[Opening Information given section]

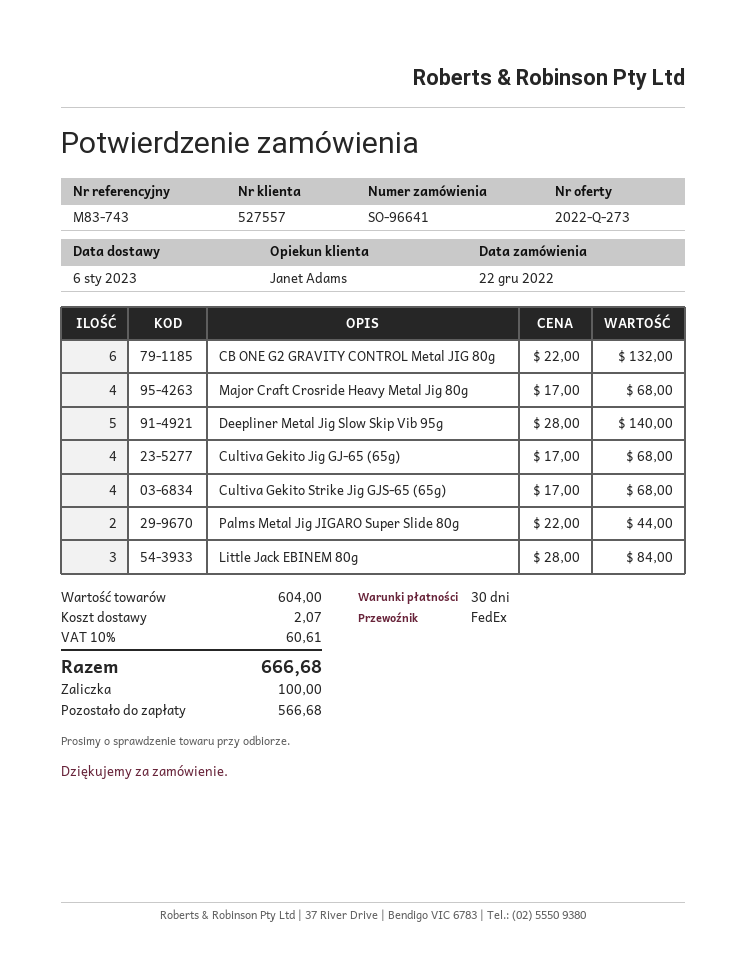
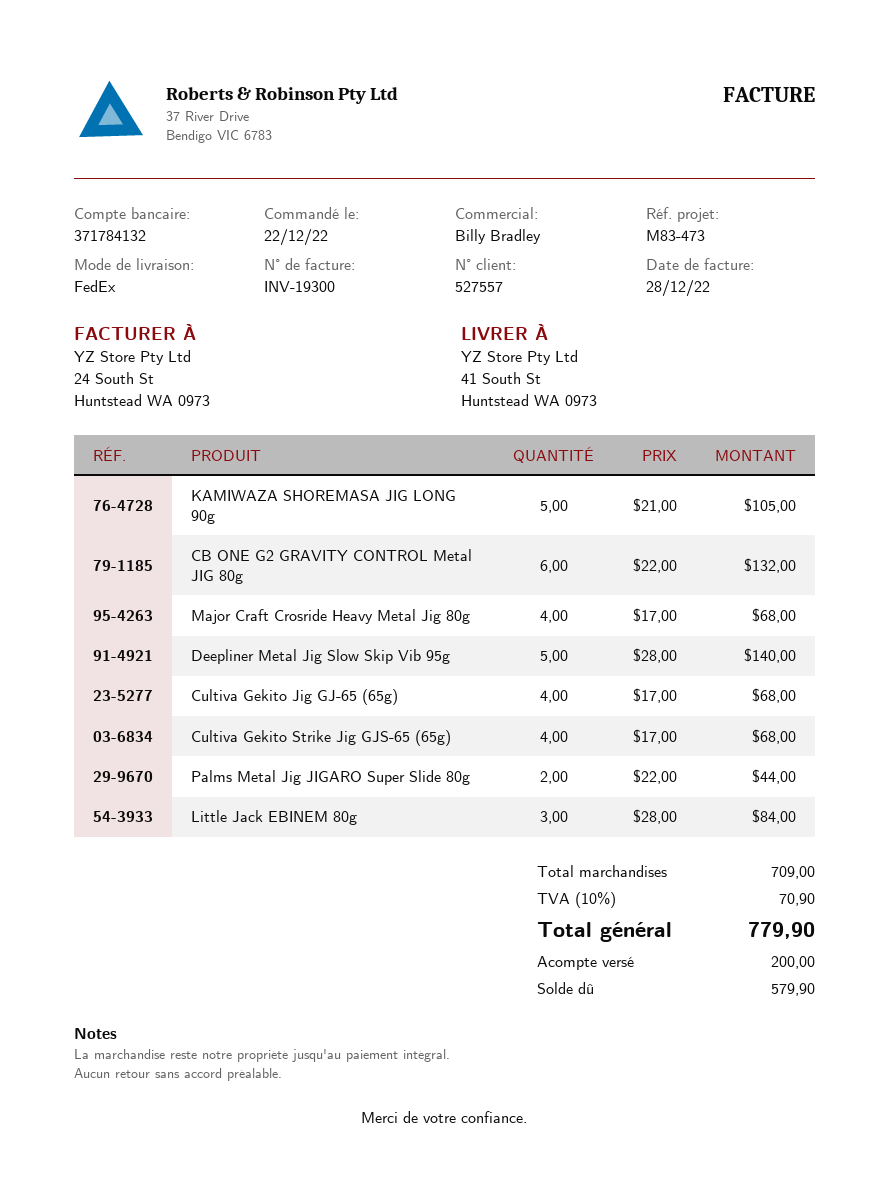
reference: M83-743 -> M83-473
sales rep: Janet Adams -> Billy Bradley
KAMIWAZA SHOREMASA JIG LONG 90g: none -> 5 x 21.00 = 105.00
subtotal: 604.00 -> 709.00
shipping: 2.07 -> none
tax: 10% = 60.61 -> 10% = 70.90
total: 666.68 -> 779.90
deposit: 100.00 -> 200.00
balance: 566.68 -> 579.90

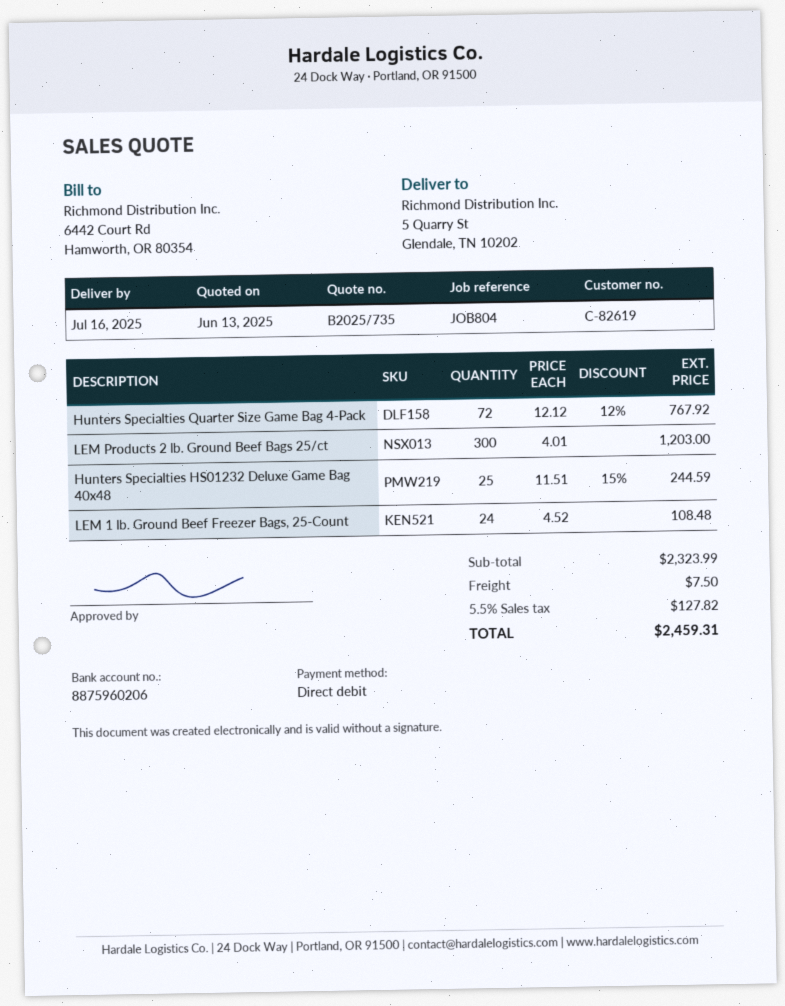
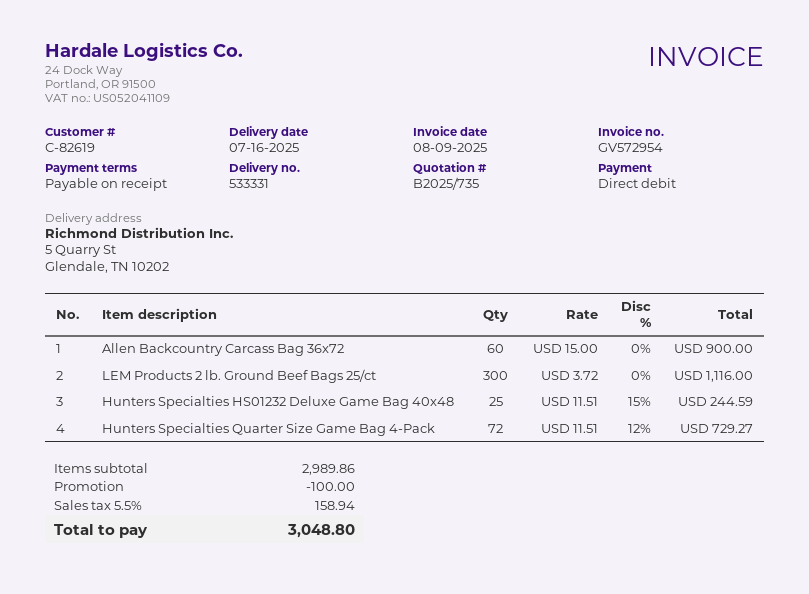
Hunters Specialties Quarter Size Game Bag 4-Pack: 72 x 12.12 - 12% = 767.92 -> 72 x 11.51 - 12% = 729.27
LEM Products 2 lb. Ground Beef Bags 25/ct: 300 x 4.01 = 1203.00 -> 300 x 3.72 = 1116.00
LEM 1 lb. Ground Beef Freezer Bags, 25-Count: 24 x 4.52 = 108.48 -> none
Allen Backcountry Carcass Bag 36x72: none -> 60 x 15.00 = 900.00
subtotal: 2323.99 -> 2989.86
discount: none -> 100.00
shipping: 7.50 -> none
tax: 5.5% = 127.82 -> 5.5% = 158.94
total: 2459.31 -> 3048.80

[Closing Information given section]

**Work required**
In repeating the entries, exclude the pictures and alter nothing else.

**Response below**
reference: M83-743 -> M83-473
sales rep: Janet Adams -> Billy Bradley
KAMIWAZA SHOREMASA JIG LONG 90g: none -> 5 x 21.00 = 105.00
subtotal: 604.00 -> 709.00
shipping: 2.07 -> none
tax: 10% = 60.61 -> 10% = 70.90
total: 666.68 -> 779.90
deposit: 100.00 -> 200.00
balance: 566.68 -> 579.90

Hunters Specialties Quarter Size Game Bag 4-Pack: 72 x 12.12 - 12% = 767.92 -> 72 x 11.51 - 12% = 729.27
LEM Products 2 lb. Ground Beef Bags 25/ct: 300 x 4.01 = 1203.00 -> 300 x 3.72 = 1116.00
LEM 1 lb. Ground Beef Freezer Bags, 25-Count: 24 x 4.52 = 108.48 -> none
Allen Backcountry Carcass Bag 36x72: none -> 60 x 15.00 = 900.00
subtotal: 2323.99 -> 2989.86
discount: none -> 100.00
shipping: 7.50 -> none
tax: 5.5% = 127.82 -> 5.5% = 158.94
total: 2459.31 -> 3048.80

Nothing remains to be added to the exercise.